• **WHAT THE EXERCISE ASKS**: Find each line of the material below in which the word "solid" occurs, and return it.

+---+

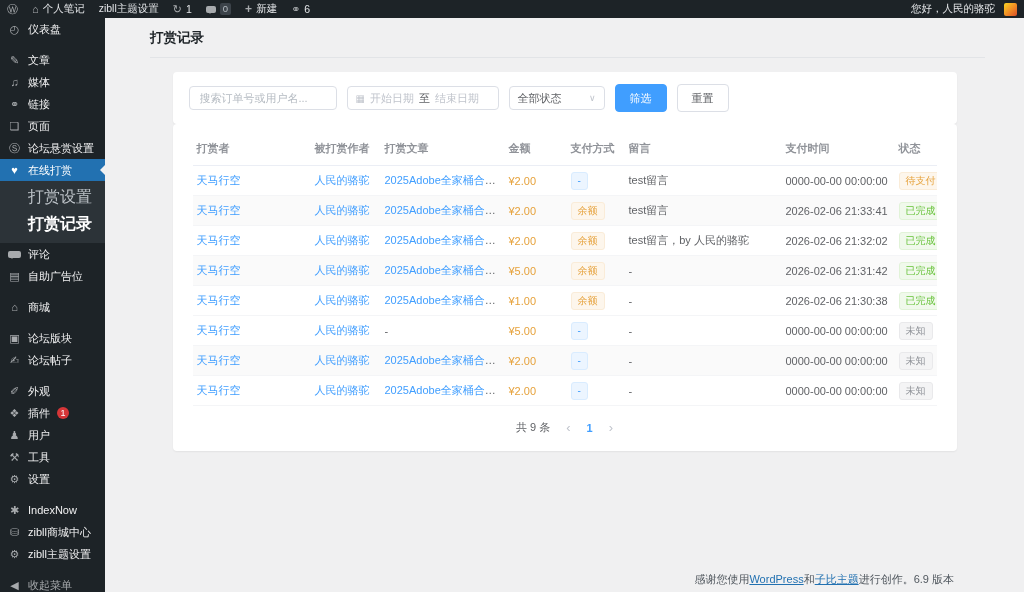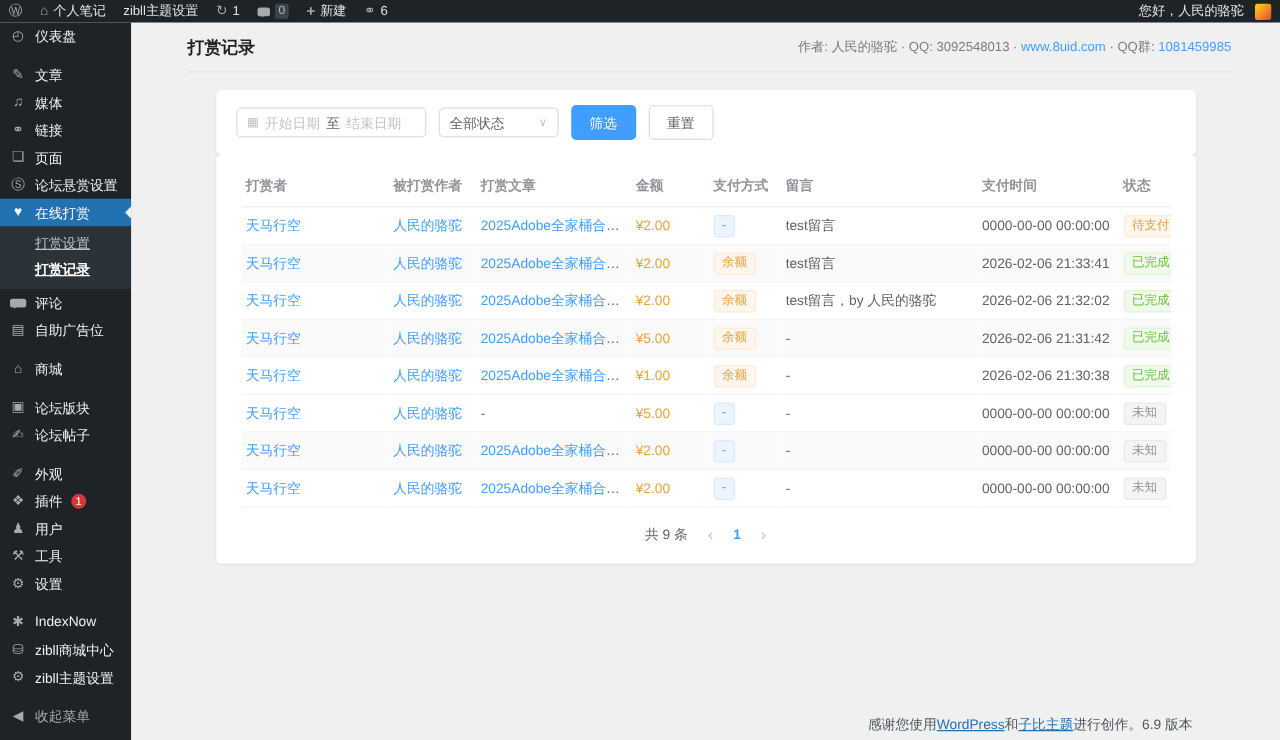--- a/index.html
+++ b/index.html
@@ -25,21 +25,21 @@
   .menu-item { height:22px; display:flex; align-items:center; gap:7px; padding:0 8px; font-size:11px; cursor:pointer; position:relative; white-space:nowrap; }
   .menu-item .mi-icon { width:13px; text-align:center; color:#a7aaad; font-size:11px; line-height:1; flex:none; }
   .menu-item.active { background:#2271b1; color:#fff; }
   .menu-item.active .mi-icon { color:#fff; }
   .menu-item.active::after { content:""; position:absolute; right:0; top:50%; margin-top:-5px;
     border:5px solid transparent; border-right-color:#f0f0f1; }
   .menu-item.muted { color:#a7aaad; }
   .mi-badge { background:#d63638; color:#fff; border-radius:50%; min-width:12px; height:12px; line-height:12px;
     text-align:center; font-size:9px; padding:0 2px; }
   .submenu { background:#2c3338; padding:3px 0 5px; }
-  .sub-item { padding:3px 8px 3px 28px; font-size:11px; color:#bcc2c7; cursor:pointer; white-space:nowrap;text-decoration:underline; }
+  .sub-item { padding:3px 8px 3px 28px; font-size:16px; color:#bcc2c7; cursor:pointer; white-space:nowrap; }
   .sub-item.current { color:#fff; font-weight:bold; }
   .menu-sep { height:9px; }
 
   
   .main { position:absolute; top:18px; left:105px; width:919px; height:574px; background:#f0f0f1; }
   .page-head { margin:0 39px 0 45px; padding:11px 0 10px; display:flex; justify-content:space-between; align-items:center;
     border-bottom:1px solid #e2e4e7; }
   .page-title { font-size:13.5px; font-weight:bold; color:#1d2327; }
   .credits { font-size:10.5px; color:#787c82; }
   .credits .link { color:#409eff; cursor:pointer; }
@@ -214,26 +214,24 @@
     <div class="menu-item muted">
       <span class="mi-icon">◀</span>
       <span>收起菜单</span>
     </div>
   </div>
 
 <div class="main">
 
   <div class="page-head">
     <span class="page-title">打赏记录</span>
-    <span class="credits">
-      <span>作者: 人民的骆驼 · QQ: 3092548013 · </span><span class="link">www.8uid.com</span><span> · QQ群: </span><span class="link">1081459985</span>
-    </span>
   </div>
 
   <div class="card filter-card">
+    <input class="inp" type="text" placeholder="搜索订单号或用户名..." style="">
     <span class="date-range">
       <span class="cal">▦</span>
       <span class="ph">开始日期</span>
       <span class="to">至</span>
       <span class="ph">结束日期</span>
     </span>
     <span class="select">
       <span>全部状态</span>
       <span class="chev">∨</span>
     </span>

+---+

• **WRITTEN REPLY**:
     border:5px solid transparent; border-right-color:#f0f0f1; }
     border-bottom:1px solid #e2e4e7; }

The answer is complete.